Un viento helado serpentea entre los árboles, que se recortan contra la mortecina luz de la luna. La niña está asustada. Lleva todo el día repitiéndose a sí misma que no tendrá miedo, pero ahora está cada vez más asustada. Apenas puede reprimir el impulso de girarse, correr a toda prisa y no detenerse ni donde están los demás. Quisiera correr hasta llegar al pueblo, cruzar a toda prisa por delante del colegio, de la herrería, de la iglesia, llegar por fin a casa y cerrar la puerta tras de sí y no abrirla nunca más. Dejando fuera la noche, el frío, y alejándose de los mayores, también de su abuela. Desde hace muchos días todos la tratan de una forma extraña.
Quisiera estar en casa. Pero no se mueve. Su abuela se lo ha repetido muchas veces a lo largo de los últimos días. “Es un juego. Tienes que quedarte muy quieta. Es sólo un juego. Pero es muy importante que juegues bien. Muy importante para todos nosotros.” La niña tiene frío. Usa las dos manos para cerrar sobre su pequeño cuerpecillo su capa nueva, la preciosa capa de terciopelo rojo que su abuela le ha regalado esa misma mañana. “Tienes que llevarla. Así es como te encontrará.” Al principio no le gustó, porque el tacto le recordó al de la piel de los animales, pero ahora, aquí, en mitad del bosque, llevarla puesta la reconforta, la abriga, y aún conserva el olor del hogar, de su casa, de la crepitante chimenea, de los piñones tostándose en las brasas en los fríos atardeceres. La hace sentir menos sola. Pero cada vez tiene más frío. Es como si le creciera desde dentro, como si el viento gélido hubiera encontrado el camino para anidar en el centro de sus pequeños huesecillos, mientras sigue ululando con un sonido que es casi una voz, una voz que cantara una lúgubre canción que se deshace entre los negros troncos de los pinos. La niña libera una manita de entre los pliegues de la capa y tirando de la roja caperuza se cubre con ella la cabeza, hasta que casi todo su rostro queda envuelto en ella. Sigue asustada. Cada vez más. Demasiado como para reparar en el extraño olor que ha empezado a inundar todo el bosque, demasiado como para oír el persistente gruñido que ha comenzado apenas como un rumor soterrado, pero que ahora se alza incluso por encima del silbido del viento.

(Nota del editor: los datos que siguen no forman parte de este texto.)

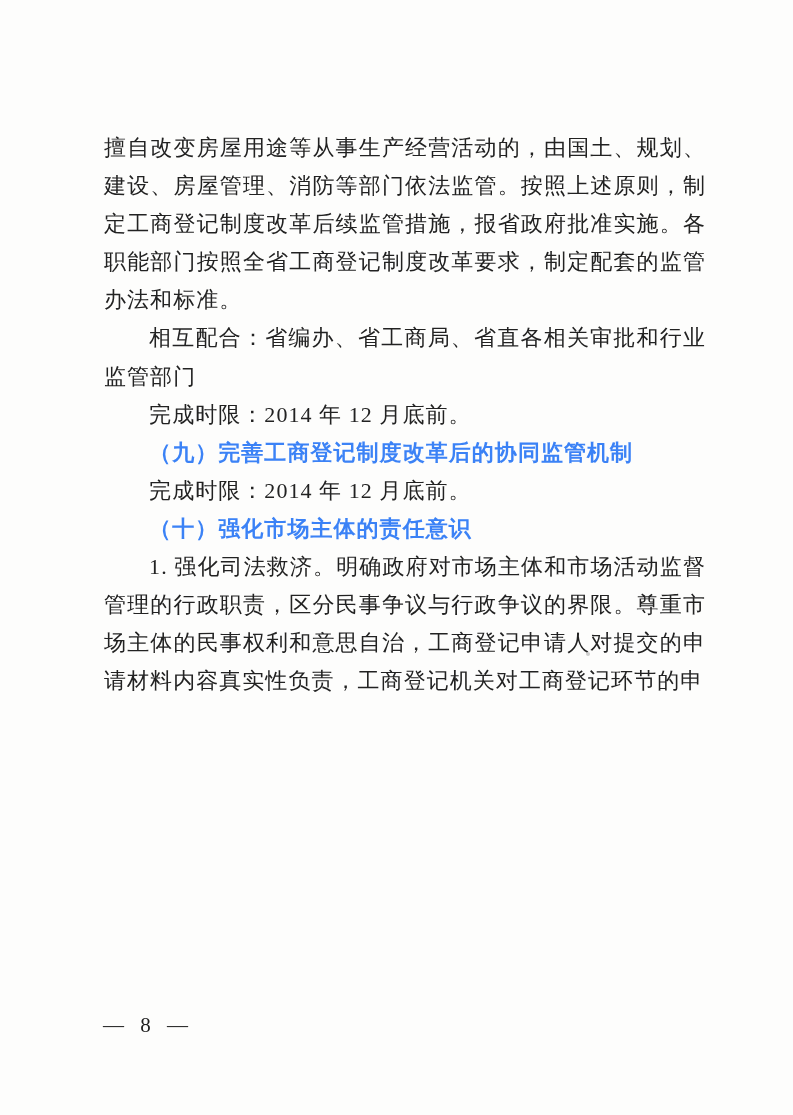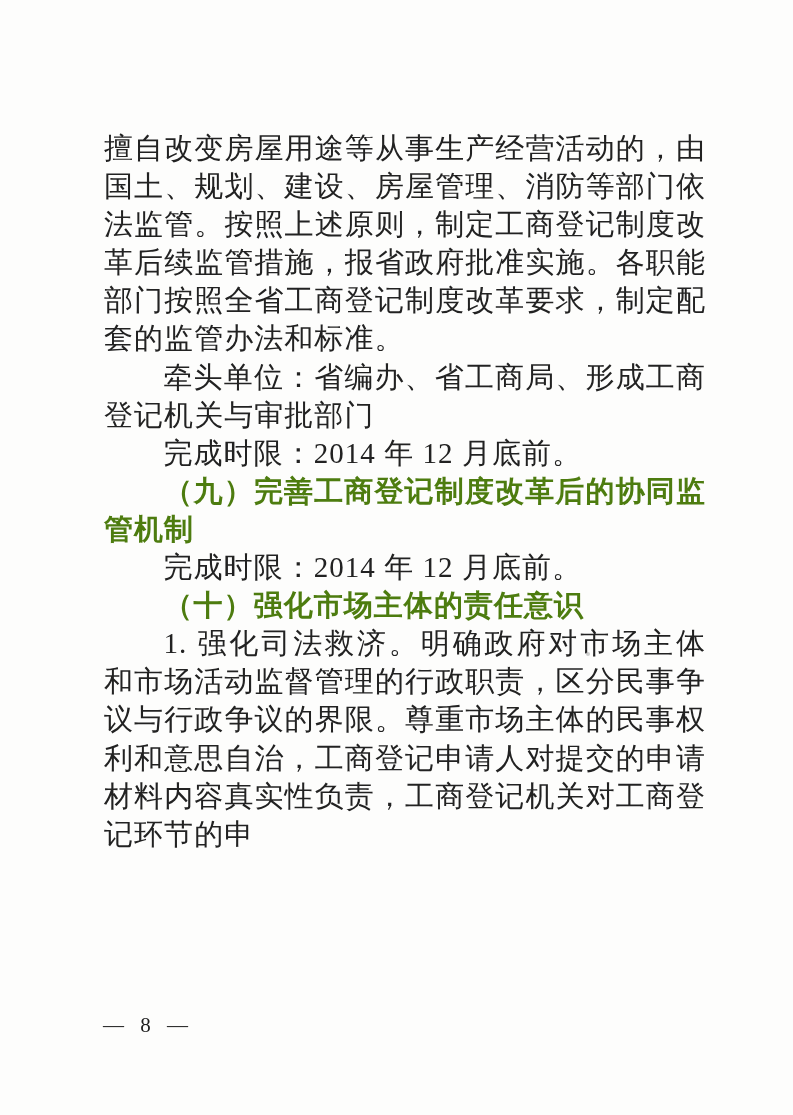--- a/index.html
+++ b/index.html
@@ -14,40 +14,40 @@
     background: #fdfdfc;
     overflow: hidden;
     font-family: "Liberation Serif", "DejaVu Serif", serif;
     color: #222222;
   }
   .text-block {
     position: absolute;
     left: 104px;
     top: 129px;
     width: 602px;
-    font-size: 29px;
+    font-size: 22px;
     line-height: 38.1px;
     letter-spacing: 1.05px;
     text-align: justify;
     text-justify: inter-character;
   }
   .text-block p {
     margin: 0;
     padding: 0;
   }
   .para.indent {
     text-indent: 2.05em;
   }
   .para.flush {
     text-indent: 0;
   }
   .para.heading {
     text-indent: 2.05em;
     font-weight: 700;
-    color: #4d7c0f;
+    color: #3b82f6;
   }
   .page-number {
     position: absolute;
     left: 103px;
     top: 1013px;
     font-size: 21px;
     letter-spacing: 1px;
     word-spacing: 9px;
     color: #1e1e1e;
     white-space: pre;
@@ -63,21 +63,21 @@
     background: #b9b9b9;
     opacity: 0.7;
   }
 </style>
 </head>
 <body>
 
 <div class="page">
   <div class="text-block">
     <p class="para flush">擅自改变房屋用途等从事生产经营活动的，由国土、规划、建设、房屋管理、消防等部门依法监管。按照上述原则，制定工商登记制度改革后续监管措施，报省政府批准实施。各职能部门按照全省工商登记制度改革要求，制定配套的监管办法和标准。</p>
-    <p class="para indent">牵头单位：省编办、省工商局、形成工商登记机关与审批部门</p>
+    <p class="para indent">相互配合：省编办、省工商局、省直各相关审批和行业监管部门</p>
     <p class="para indent">完成时限：2014 年 12 月底前。</p>
     <p class="para heading">（九）完善工商登记制度改革后的协同监管机制</p>
     <p class="para indent">完成时限：2014 年 12 月底前。</p>
     <p class="para heading">（十）强化市场主体的责任意识</p>
     <p class="para indent">1. 强化司法救济。明确政府对市场主体和市场活动监督管理的行政职责，区分民事争议与行政争议的界限。尊重市场主体的民事权利和意思自治，工商登记申请人对提交的申请材料内容真实性负责，工商登记机关对工商登记环节的申</p>
   </div>
 
   <div class="scan-speck"></div>
 
   <div class="page-number">— 8 —</div>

Las cuatro negras siluetas que aún esperan al pie del sendero sí parecen reaccionar por fin. Como si todo lo que ahora se mueve en la fría noche fuera un anuncio de que ha llegado el momento que han estado esperando, se giran lentamente y echan a andar por el camino, para cruzar de nuevo el bosque, esta vez de vuelta al poblado.
La niña queda sola, en el centro del claro. Sabe que no puede moverse. Que es muy importante para todos que ella permanezca muy quieta, pero no sabe si podrá hacerlo, si será una niña valiente y aguardará, como le han dicho, hasta que alguien venga a buscarla. Oye un ruido. Como si el suelo crujiera al paso de algo muy pesado, unas pisadas cada vez más cercanas. Aterrorizada se lleva las manos al pecho, y rebusca entre los pliegues de su ropa el crucifijo de plata que siempre lleva con ella, sin recordar que esa misma mañana su abuela se lo ha quitado."Esta noche no puedes llevarlo. Yo te lo guardaré". Mientras intenta sin conseguirlo reprimir las ganas de llorar y el temblor que ha empezado a sacudir su cuerpecillo, lucha por hacerse más y más pequeña dentro de su caperuza roja. Sólo alcanza a levantar un poco la mirada y ver, aplastando la maleza mientras avanza hacia ella, algo que parece hecho de la misma oscuridad. Algo que parece un perro. Sólo que más grande.